**WHAT TO WORK ON:** Each line below that contains the word "letter" must be copied.

**INPUT FOR THIS TASK:**
______
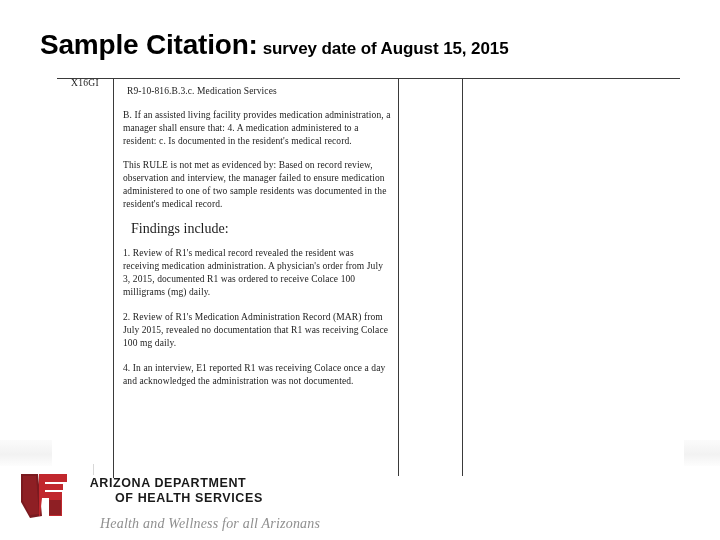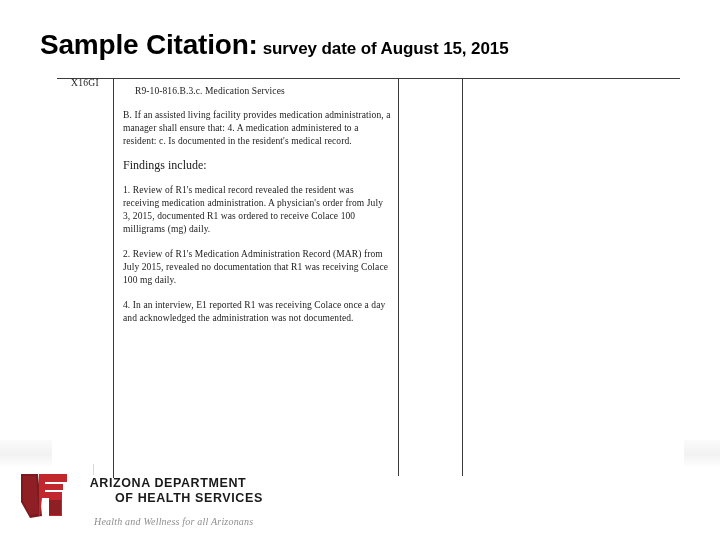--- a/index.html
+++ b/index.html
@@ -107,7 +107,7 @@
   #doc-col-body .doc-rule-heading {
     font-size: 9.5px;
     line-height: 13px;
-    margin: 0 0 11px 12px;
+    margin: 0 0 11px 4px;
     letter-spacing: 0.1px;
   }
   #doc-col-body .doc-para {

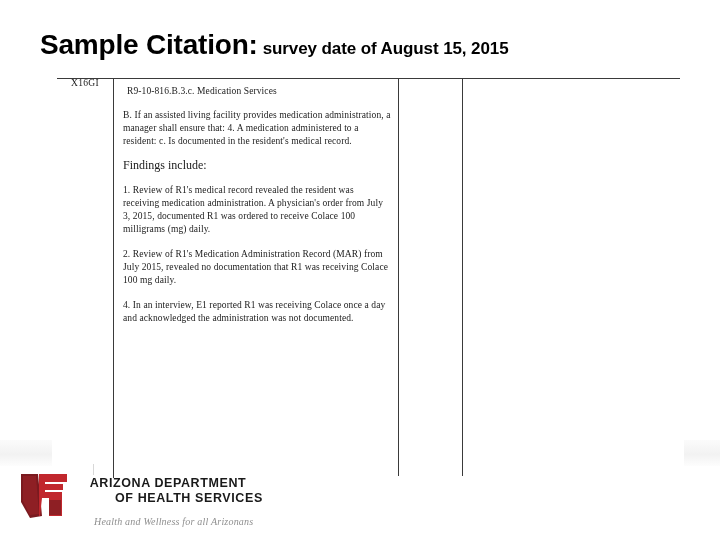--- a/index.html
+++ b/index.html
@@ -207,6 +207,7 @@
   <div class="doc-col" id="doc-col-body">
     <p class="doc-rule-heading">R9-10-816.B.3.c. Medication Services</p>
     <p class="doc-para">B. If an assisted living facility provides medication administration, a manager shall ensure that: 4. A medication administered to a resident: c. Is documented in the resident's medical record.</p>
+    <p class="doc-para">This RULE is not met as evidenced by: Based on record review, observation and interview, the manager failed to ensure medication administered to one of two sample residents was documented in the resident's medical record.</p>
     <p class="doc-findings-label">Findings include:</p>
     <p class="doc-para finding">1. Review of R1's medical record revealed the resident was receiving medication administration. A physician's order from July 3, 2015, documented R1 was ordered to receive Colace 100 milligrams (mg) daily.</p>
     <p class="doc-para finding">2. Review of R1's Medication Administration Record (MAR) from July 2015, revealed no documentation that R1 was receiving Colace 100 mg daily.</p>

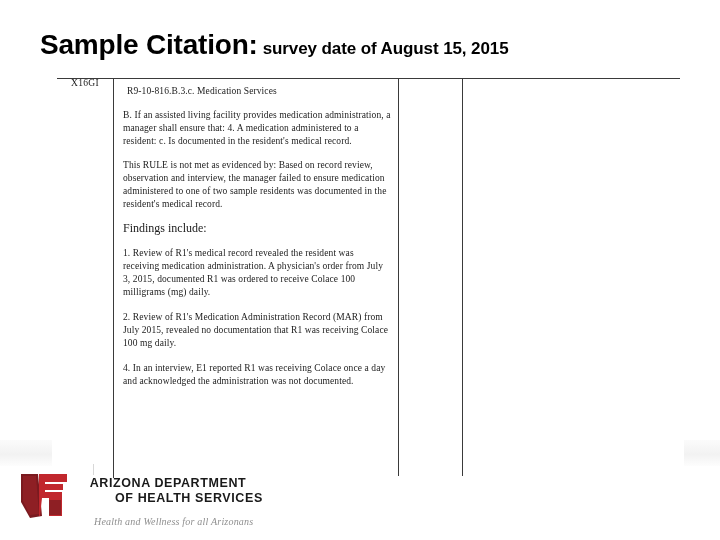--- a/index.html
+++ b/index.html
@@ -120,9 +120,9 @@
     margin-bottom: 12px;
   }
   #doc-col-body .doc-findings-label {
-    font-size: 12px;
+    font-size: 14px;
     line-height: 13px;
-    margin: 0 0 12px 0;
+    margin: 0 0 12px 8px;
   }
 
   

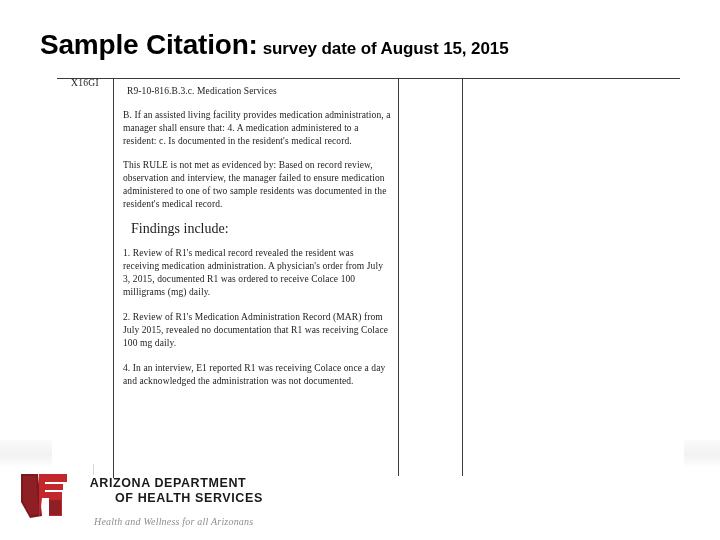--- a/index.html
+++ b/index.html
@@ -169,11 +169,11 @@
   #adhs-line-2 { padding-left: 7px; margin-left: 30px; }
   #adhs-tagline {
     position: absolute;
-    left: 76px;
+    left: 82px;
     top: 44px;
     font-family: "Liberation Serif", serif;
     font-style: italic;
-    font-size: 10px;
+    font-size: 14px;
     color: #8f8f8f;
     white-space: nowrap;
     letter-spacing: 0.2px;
______
**COMPLETED EXERCISE:**
     letter-spacing: 0.1px;
     letter-spacing: 0.2px;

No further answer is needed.